===== MATERIAL FOR THE TASK =====

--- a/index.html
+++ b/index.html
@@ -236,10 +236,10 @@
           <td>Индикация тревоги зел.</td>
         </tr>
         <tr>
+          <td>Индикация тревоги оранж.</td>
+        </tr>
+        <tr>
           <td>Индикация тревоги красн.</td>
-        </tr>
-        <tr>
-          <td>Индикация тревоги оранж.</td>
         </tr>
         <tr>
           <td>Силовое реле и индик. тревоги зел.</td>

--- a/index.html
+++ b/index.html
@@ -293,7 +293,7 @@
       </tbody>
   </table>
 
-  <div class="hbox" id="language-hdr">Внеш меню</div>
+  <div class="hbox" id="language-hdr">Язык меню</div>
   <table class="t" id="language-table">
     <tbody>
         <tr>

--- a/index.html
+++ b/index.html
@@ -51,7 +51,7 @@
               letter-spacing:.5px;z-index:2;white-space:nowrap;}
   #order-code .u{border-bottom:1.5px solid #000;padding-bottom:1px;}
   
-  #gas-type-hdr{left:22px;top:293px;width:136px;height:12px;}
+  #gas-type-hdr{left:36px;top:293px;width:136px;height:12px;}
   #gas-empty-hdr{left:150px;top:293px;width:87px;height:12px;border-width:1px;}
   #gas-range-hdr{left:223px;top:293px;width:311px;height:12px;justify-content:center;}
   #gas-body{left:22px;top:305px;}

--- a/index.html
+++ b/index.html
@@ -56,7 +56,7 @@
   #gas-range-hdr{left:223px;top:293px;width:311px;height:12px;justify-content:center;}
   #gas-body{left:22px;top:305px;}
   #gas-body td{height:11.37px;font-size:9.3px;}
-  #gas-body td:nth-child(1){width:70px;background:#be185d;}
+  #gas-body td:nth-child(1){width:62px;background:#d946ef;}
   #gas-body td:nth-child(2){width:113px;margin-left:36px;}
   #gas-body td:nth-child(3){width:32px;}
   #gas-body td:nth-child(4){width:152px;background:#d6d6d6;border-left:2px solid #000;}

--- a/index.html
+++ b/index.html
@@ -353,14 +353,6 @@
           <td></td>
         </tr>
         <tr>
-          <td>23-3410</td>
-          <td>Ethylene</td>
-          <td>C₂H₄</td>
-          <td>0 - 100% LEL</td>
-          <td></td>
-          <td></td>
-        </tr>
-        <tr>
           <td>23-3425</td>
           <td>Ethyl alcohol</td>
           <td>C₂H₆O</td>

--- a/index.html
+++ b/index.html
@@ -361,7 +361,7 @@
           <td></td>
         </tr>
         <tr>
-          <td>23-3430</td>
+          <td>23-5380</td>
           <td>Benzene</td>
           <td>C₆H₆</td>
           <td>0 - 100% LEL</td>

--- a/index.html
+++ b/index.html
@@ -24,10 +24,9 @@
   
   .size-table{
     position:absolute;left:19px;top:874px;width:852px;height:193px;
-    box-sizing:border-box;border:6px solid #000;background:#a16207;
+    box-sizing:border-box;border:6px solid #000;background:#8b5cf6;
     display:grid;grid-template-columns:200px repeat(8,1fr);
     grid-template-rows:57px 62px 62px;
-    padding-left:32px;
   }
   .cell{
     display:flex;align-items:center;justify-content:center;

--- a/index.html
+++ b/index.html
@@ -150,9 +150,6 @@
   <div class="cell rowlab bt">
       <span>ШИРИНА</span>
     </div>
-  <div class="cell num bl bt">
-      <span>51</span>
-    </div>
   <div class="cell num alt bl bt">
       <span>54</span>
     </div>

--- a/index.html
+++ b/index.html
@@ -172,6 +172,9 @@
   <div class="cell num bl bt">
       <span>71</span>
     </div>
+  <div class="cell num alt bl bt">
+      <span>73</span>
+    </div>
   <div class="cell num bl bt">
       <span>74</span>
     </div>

=====

Please transcribe the records in full, keeping every word as it is.

--- a/index.html
+++ b/index.html
@@ -236,10 +236,10 @@
           <td>Индикация тревоги зел.</td>
         </tr>
         <tr>
+          <td>Индикация тревоги оранж.</td>
+        </tr>
+        <tr>
           <td>Индикация тревоги красн.</td>
-        </tr>
-        <tr>
-          <td>Индикация тревоги оранж.</td>
         </tr>
         <tr>
           <td>Силовое реле и индик. тревоги зел.</td>

--- a/index.html
+++ b/index.html
@@ -293,7 +293,7 @@
       </tbody>
   </table>
 
-  <div class="hbox" id="language-hdr">Внеш меню</div>
+  <div class="hbox" id="language-hdr">Язык меню</div>
   <table class="t" id="language-table">
     <tbody>
         <tr>

--- a/index.html
+++ b/index.html
@@ -51,7 +51,7 @@
               letter-spacing:.5px;z-index:2;white-space:nowrap;}
   #order-code .u{border-bottom:1.5px solid #000;padding-bottom:1px;}
   
-  #gas-type-hdr{left:22px;top:293px;width:136px;height:12px;}
+  #gas-type-hdr{left:36px;top:293px;width:136px;height:12px;}
   #gas-empty-hdr{left:150px;top:293px;width:87px;height:12px;border-width:1px;}
   #gas-range-hdr{left:223px;top:293px;width:311px;height:12px;justify-content:center;}
   #gas-body{left:22px;top:305px;}

--- a/index.html
+++ b/index.html
@@ -56,7 +56,7 @@
   #gas-range-hdr{left:223px;top:293px;width:311px;height:12px;justify-content:center;}
   #gas-body{left:22px;top:305px;}
   #gas-body td{height:11.37px;font-size:9.3px;}
-  #gas-body td:nth-child(1){width:70px;background:#be185d;}
+  #gas-body td:nth-child(1){width:62px;background:#d946ef;}
   #gas-body td:nth-child(2){width:113px;margin-left:36px;}
   #gas-body td:nth-child(3){width:32px;}
   #gas-body td:nth-child(4){width:152px;background:#d6d6d6;border-left:2px solid #000;}

--- a/index.html
+++ b/index.html
@@ -353,14 +353,6 @@
           <td></td>
         </tr>
         <tr>
-          <td>23-3410</td>
-          <td>Ethylene</td>
-          <td>C₂H₄</td>
-          <td>0 - 100% LEL</td>
-          <td></td>
-          <td></td>
-        </tr>
-        <tr>
           <td>23-3425</td>
           <td>Ethyl alcohol</td>
           <td>C₂H₆O</td>

--- a/index.html
+++ b/index.html
@@ -361,7 +361,7 @@
           <td></td>
         </tr>
         <tr>
-          <td>23-3430</td>
+          <td>23-5380</td>
           <td>Benzene</td>
           <td>C₆H₆</td>
           <td>0 - 100% LEL</td>

--- a/index.html
+++ b/index.html
@@ -24,10 +24,9 @@
   
   .size-table{
     position:absolute;left:19px;top:874px;width:852px;height:193px;
-    box-sizing:border-box;border:6px solid #000;background:#a16207;
+    box-sizing:border-box;border:6px solid #000;background:#8b5cf6;
     display:grid;grid-template-columns:200px repeat(8,1fr);
     grid-template-rows:57px 62px 62px;
-    padding-left:32px;
   }
   .cell{
     display:flex;align-items:center;justify-content:center;

--- a/index.html
+++ b/index.html
@@ -150,9 +150,6 @@
   <div class="cell rowlab bt">
       <span>ШИРИНА</span>
     </div>
-  <div class="cell num bl bt">
-      <span>51</span>
-    </div>
   <div class="cell num alt bl bt">
       <span>54</span>
     </div>

--- a/index.html
+++ b/index.html
@@ -172,6 +172,9 @@
   <div class="cell num bl bt">
       <span>71</span>
     </div>
+  <div class="cell num alt bl bt">
+      <span>73</span>
+    </div>
   <div class="cell num bl bt">
       <span>74</span>
     </div>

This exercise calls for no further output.